» **Goal of the exercise**: When you reach the line containing "Everything Is Ducked Sticker: 10 -> 15", begin copying exactly, and keep going through the last line of the records below, copying nothing before it.

» **Records for processing**:

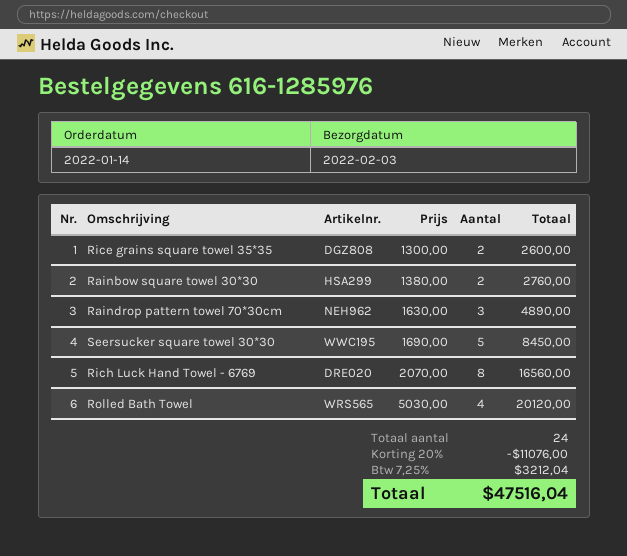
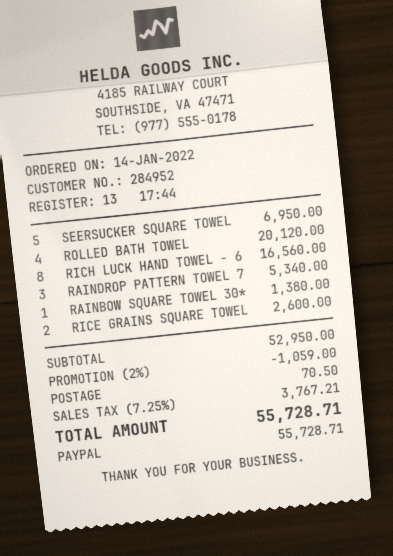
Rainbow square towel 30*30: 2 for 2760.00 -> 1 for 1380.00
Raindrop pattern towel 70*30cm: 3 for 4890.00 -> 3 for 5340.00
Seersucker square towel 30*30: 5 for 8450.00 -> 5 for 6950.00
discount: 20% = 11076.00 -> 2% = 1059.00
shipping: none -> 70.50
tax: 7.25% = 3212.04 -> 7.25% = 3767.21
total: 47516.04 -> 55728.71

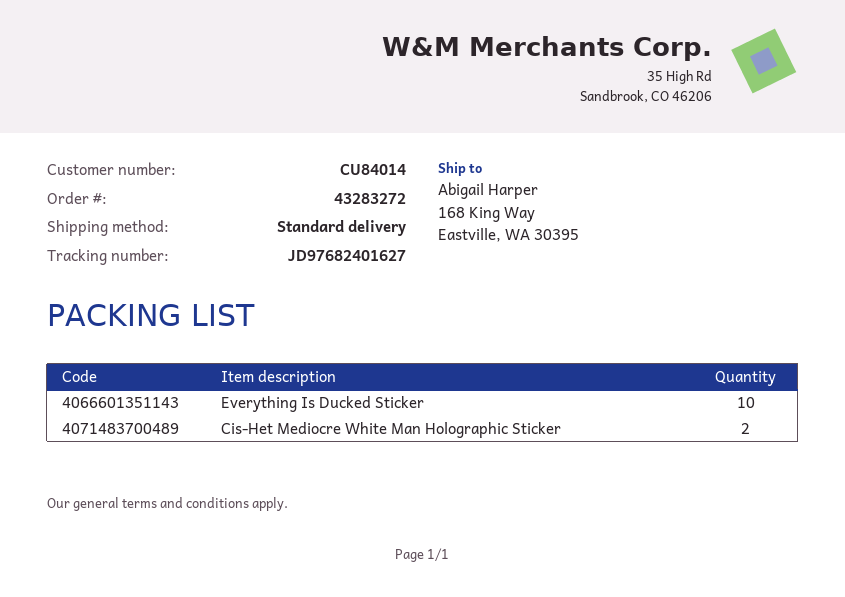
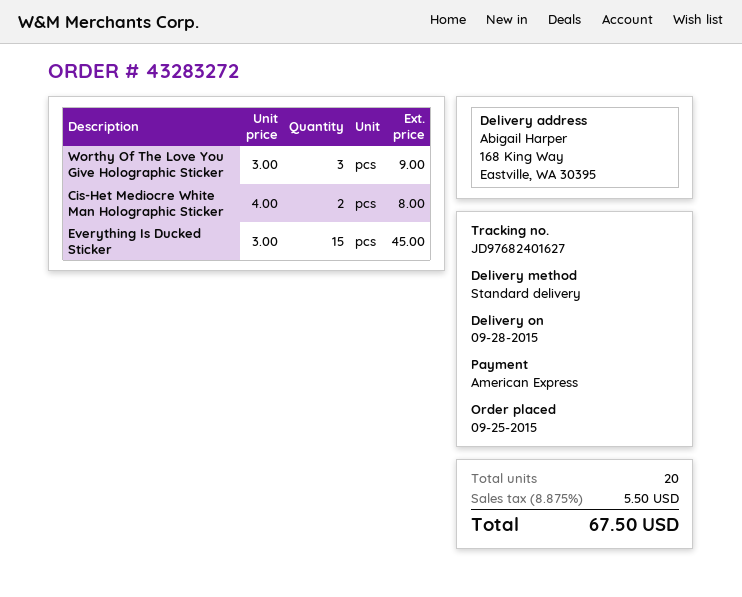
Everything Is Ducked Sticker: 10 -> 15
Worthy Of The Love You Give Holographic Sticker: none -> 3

» **Output for this exercise**:
Everything Is Ducked Sticker: 10 -> 15
Worthy Of The Love You Give Holographic Sticker: none -> 3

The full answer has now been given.